I crossed several trekkers and porters on the way each day. We would greet each other with a ‘namaste’ and chat occasionally. At many places, I found myself in a dense forest with no one ahead or behind me. However I did not feel unsafe at any place along the trail.
Evergreen forests
One of my best memories from the trek is walking through dense evergreen forests. These make up four days of the trek. Trekking in forests so dense where sunlight can’t enter is an experience of its own.

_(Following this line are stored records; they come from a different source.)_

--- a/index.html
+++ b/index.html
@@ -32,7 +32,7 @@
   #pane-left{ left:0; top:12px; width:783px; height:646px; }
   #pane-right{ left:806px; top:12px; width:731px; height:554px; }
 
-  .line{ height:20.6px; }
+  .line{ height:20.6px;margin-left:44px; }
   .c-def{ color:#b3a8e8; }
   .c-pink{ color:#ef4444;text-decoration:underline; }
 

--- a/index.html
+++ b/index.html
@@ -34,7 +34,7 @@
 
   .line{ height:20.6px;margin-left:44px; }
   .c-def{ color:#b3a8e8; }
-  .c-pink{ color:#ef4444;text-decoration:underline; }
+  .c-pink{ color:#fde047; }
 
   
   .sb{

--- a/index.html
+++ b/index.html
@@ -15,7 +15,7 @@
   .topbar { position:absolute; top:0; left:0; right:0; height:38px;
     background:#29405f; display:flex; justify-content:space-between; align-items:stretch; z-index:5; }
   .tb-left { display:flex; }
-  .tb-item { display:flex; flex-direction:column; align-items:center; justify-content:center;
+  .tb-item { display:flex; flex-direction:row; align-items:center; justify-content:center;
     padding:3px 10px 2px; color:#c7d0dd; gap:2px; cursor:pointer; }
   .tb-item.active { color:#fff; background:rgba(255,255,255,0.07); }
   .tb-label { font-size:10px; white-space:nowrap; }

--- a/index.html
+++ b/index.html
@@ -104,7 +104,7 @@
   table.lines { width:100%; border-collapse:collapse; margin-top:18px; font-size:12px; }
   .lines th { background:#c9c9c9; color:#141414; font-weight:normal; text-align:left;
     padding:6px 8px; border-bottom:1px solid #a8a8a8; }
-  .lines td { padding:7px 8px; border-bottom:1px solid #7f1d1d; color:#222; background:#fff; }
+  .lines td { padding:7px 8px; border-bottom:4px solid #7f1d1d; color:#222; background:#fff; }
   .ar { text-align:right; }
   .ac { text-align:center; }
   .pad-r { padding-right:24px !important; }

I was trekking right at the start of the monsoon season. The rain often gave me a sensory overload – I was trekking high, inhaling petrichor, seeing fresh vivid green and hearing roaring rivers for three days straight.
Stunning views
Right from day one, you trek with the Annapurna range and Machapuchare. And if you’re lucky with a clear sky, you see these peaks in full view. Coming face to face with these beautiful peaks definitely adds to the adventure.
On one of the days, I woke up to vivid and surreal colours at sunrise. The tall peaks of Annapurna towered over terraced fields on one side and dense forests on the other.
Change in terrain
The trek takes you through evergreen forests into the alpine region. For me, this distinct change in terrain added a new flavor to the trek. The last two days, I was on rocky terrain climbing up a vast open valley towered by the big peaks. While crossing avalanche prone zones in thick fog, I wondered if we would see an avalanche coming. This definitely made the last part of the trek all the more adventurous.
An actual trekking experience
When I came back from the trek, Arjun Majumdar, our founder, told me that this trek was my first ‘real’ trek and I could understand why.
All the days on the trek are long and I covered considerable distance every day.
The terrain was challenging.
When I was documenting the trek, I remember writing down in my notes ‘today is a full leg workout’. It definitely made most of the other treks I had done seem a lot easier.
All of this made Annapurna Base Camp one of the top treks I have ever done.
I would strongly recommend it to anyone looking for a week-long trek. If you can, do this independently. It is an amazing experience. October and November is the next big season to do this trek. The views are clear and crisp after monsoon.